- Interactive map of boundaries since 2024
- Location within North West England
- County: Cheshire
- Electorate: 69,836 (March 2020)
- Major settlements: Congleton, Sandbach, Alsager, Holmes Chapel

Current constituency
- Created: 1983
- Member of Parliament: Sarah Russell (Labour Party)
- Seats: One
- Created from: Crewe, Macclesfield, Knutsford and Nantwich

= Congleton (constituency) =

UK Parliament constituency (since 1983)

Congleton is a parliamentary constituency in Cheshire, represented in the House of Commons of the UK Parliament since 2024 by Sarah Russell of the Labour Party. (Note: As with all constituencies, the constituency elects one Member of Parliament (MP) by the first past the post system of election at least every five years.) (Note: A county constituency (for the purposes of election expenses and type of returning officer))

==Constituency profile==
The constituency adjoins the Stoke-on-Trent urban area and rural areas in all other directions, including the Peak District to the East, Staffordshire Moorlands to the South and Cheshire Plain to the West.

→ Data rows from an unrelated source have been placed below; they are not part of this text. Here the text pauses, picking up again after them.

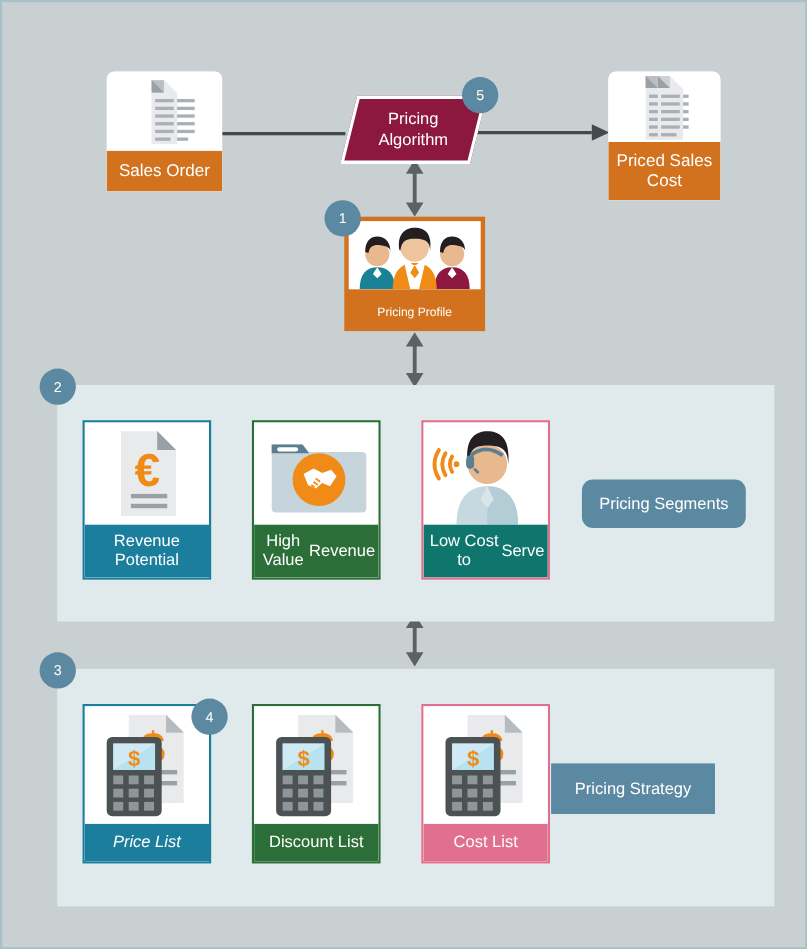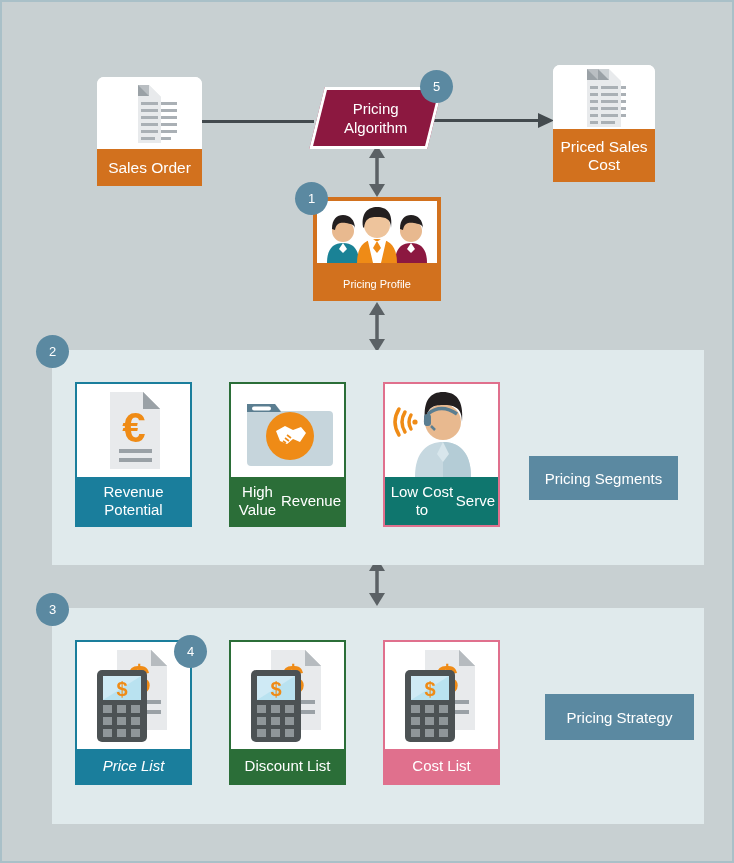--- a/index.html
+++ b/index.html
@@ -178,21 +178,21 @@
     <polygon points="11,0 19,13 3,13" fill="#5b6165"></polygon>
     <polygon points="11,50 19,37 3,37" fill="#5b6165"></polygon>
   </svg>
 
   <svg class="conn" style="left:364px; top:556px;" width="22" height="48">
     <line x1="11" y1="8" x2="11" y2="40" stroke="#5b6165" stroke-width="3.5"></line>
     <polygon points="11,0 19,13 3,13" fill="#5b6165"></polygon>
     <polygon points="11,48 19,35 3,35" fill="#5b6165"></polygon>
   </svg>
 
-  <div class="doc-node" style="left:95px; top:63px; width:105px; height:109px;margin-top:12px;">
+  <div class="doc-node" style="left:95px; top:63px; width:105px; height:109px;">
     <div class="icon-area" style="height:72px;">
       <svg width="105" height="72" viewBox="0 0 105 72">
         <path d="M41 8 L52 8 L64 20 L64 66 L41 66 Z" fill="#e8eaec"></path>
         <path d="M41 8 L52 8 L52 20 L64 20 L64 66 L41 66 Z" fill="#e8eaec"></path>
         <polygon points="41,8 52,8 52,19 41,19" fill="#b9bec2"></polygon>
         <polygon points="41,8 41,19 52,19" fill="#9aa1a6"></polygon>
         <g fill="#aab0b5">
           <rect x="44" y="25" width="36" height="3"></rect>
           <rect x="44" y="32" width="36" height="3"></rect>
           <rect x="44" y="39" width="36" height="3"></rect>
@@ -357,21 +357,21 @@
         </g>
         <circle cx="30" cy="38" r="2.6" fill="#ef8b16"></circle>
       </svg>
     </div>
     <div class="tile-label" style="height:48px; flex-direction:row; background:#0f766e;">
       <span>Low Cost to</span>
       <span>Serve</span>
     </div>
   </div>
 
-  <div class="chip" style="left:527px; top:454px; width:149px; height:44px;">Pricing Segments</div>
+  <div class="chip" style="left:527px; top:434px; width:149px; height:44px;border-radius:10px;">Pricing Segments</div>
 
   <div class="panel" style="left:50px; top:606px; width:652px; height:216px;"></div>
   <div class="badge" style="left:34px; top:591px;">3</div>
 
   <div class="tile" style="left:73px; top:638px; width:117px; height:145px; border:2px solid #1a7e9c;">
     <div class="tile-pic" style="height:107px;">
       <svg width="113" height="107" viewBox="0 0 113 107">
         <path d="M40 8 L74 8 L90 24 L90 88 L40 88 Z" fill="#e8eaec"></path>
         <polygon points="74,8 74,24 90,24" fill="#c9ced2"></polygon>
         <polygon points="74,8 90,24 74,24" fill="#b6bbbf"></polygon>
@@ -450,15 +450,15 @@
             <rect x="54" y="75" width="9" height="8"></rect>
           <rect x="26" y="87" width="9" height="8"></rect>
             <rect x="40" y="87" width="9" height="8"></rect>
             <rect x="54" y="87" width="9" height="8"></rect>
         </g>
       </svg>
     </div>
     <div class="tile-label" style="height:34px; background:#e0708d;">Cost List</div>
   </div>
 
-  <div class="chip" style="left:543px; top:692px; width:149px; height:46px;">Pricing Strategy</div>
+  <div class="chip" style="left:499px; top:692px; width:149px; height:46px;">Pricing Strategy</div>
 
 </div>
 
 </body></html>

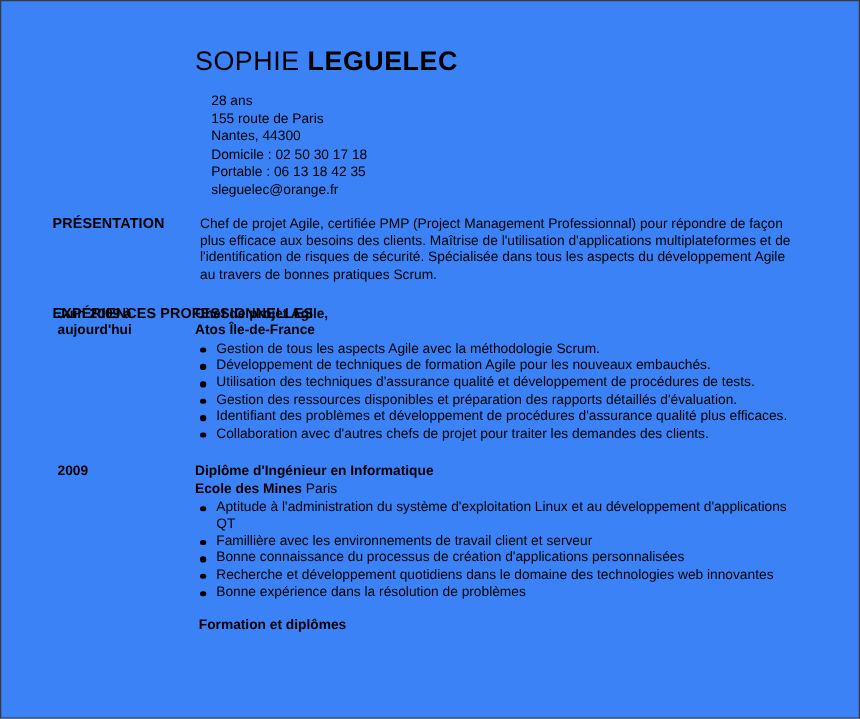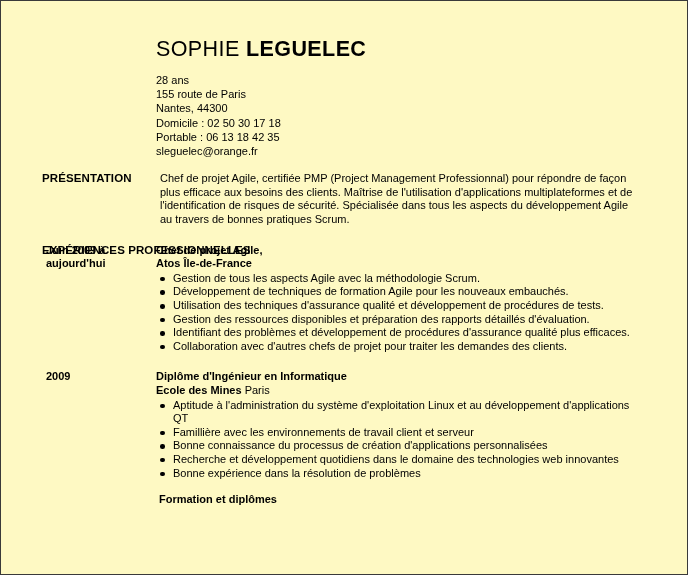--- a/index.html
+++ b/index.html
@@ -10,21 +10,21 @@
   }
   body {
     font-family: "Liberation Sans", "DejaVu Sans", sans-serif;
     color: #000000;
   }
   #cv-page {
     position: relative;
     width: 688px;
     height: 575px;
     box-sizing: border-box;
-    background: #fef9c3;
+    background: #3b82f6;
     border: 1px solid #3a3a3a;
     overflow: hidden;
   }
   #cv-inner {
     position: relative;
     width: 100%;
     height: 100%;
     box-sizing: border-box;
     padding: 0;
   }
@@ -42,21 +42,21 @@
     margin: 0 0 12px 0;
   }
   .name-first {
     font-weight: 400;
   }
   .name-last {
     font-weight: 700;
   }
   .contact-list {
     list-style: none;
-    margin: 0;
+    margin: 13px;
     padding: 0;
     font-size: 11px;
     line-height: 14.2px;
   }
   .contact-list li {
     white-space: nowrap;
   }
 
   
   .section {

Congleton was considered a stronghold for the Conservative Party as the seat had elected a Conservative MP since its creation in 1983, with a majority of 32% in the 2019 general election. However, the constituency was won by Labour in the 2024 United Kingdom general election on a swing of over 21%. (Note: As with all constituencies, the constituency elects one Member of Parliament (MP) by the first past the post system of election at least every five years.)

The constituency consists mainly of rural areas of south-east Cheshire, with the only three towns being – in descending order of population – Congleton, Sandbach, and Alsager. The seat is also home to the large village of Holmes Chapel, as well as many much smaller villages and settlements, such as Church Lawton, Rode Heath and Goostrey.

== Creation ==
The constituency was created for the 1983 general election following the major reorganisation of local authorities under the Local Government Act 1972, which came into effect on 1 April 1974. It comprises parts of Macclesfield and the abolished constituencies of Crewe, Knutsford and Nantwich.

== Boundaries ==

=== Historic ===

==== 1983–1997 ====

- The Borough of Congleton, and the Borough of Crewe and Nantwich ward of Haslington.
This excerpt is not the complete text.